[Given records Boundary: Start]
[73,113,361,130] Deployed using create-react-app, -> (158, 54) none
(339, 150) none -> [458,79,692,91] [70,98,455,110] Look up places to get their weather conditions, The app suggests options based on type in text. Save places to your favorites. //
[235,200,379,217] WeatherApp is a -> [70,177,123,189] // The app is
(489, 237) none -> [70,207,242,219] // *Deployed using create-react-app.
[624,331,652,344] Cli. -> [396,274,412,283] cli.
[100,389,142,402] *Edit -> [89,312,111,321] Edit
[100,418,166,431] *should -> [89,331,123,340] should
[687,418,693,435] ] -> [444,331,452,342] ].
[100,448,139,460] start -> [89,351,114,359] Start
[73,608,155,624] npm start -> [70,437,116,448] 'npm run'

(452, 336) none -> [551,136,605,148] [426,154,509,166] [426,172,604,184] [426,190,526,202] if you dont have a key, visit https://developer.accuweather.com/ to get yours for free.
[Given records Boundary: End]
[Given records Boundary: Start]
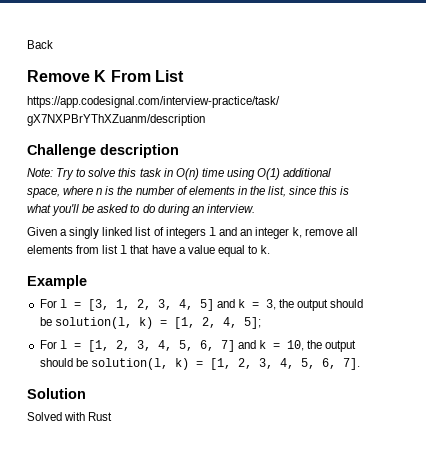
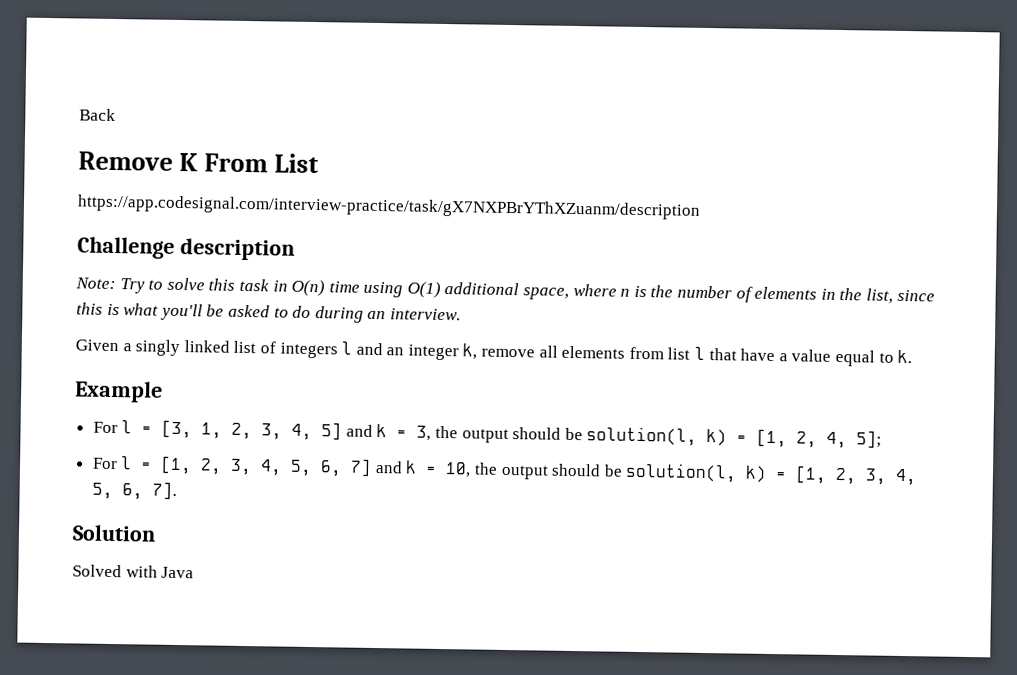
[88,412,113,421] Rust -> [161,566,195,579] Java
[Given records Boundary: End]
▶ _Assigned task_: Would you please copy exactly the part of the entries above that begins at the line containing "(339, 150) none" and ends at the line containing "(452, 336) none", both lines included?

▶ _Written response_:
(339, 150) none -> [458,79,692,91] [70,98,455,110] Look up places to get their weather conditions, The app suggests options based on type in text. Save places to your favorites. //
[235,200,379,217] WeatherApp is a -> [70,177,123,189] // The app is
(489, 237) none -> [70,207,242,219] // *Deployed using create-react-app.
[624,331,652,344] Cli. -> [396,274,412,283] cli.
[100,389,142,402] *Edit -> [89,312,111,321] Edit
[100,418,166,431] *should -> [89,331,123,340] should
[687,418,693,435] ] -> [444,331,452,342] ].
[100,448,139,460] start -> [89,351,114,359] Start
[73,608,155,624] npm start -> [70,437,116,448] 'npm run'

(452, 336) none -> [551,136,605,148] [426,154,509,166] [426,172,604,184] [426,190,526,202] if you dont have a key, visit https://developer.accuweather.com/ to get yours for free.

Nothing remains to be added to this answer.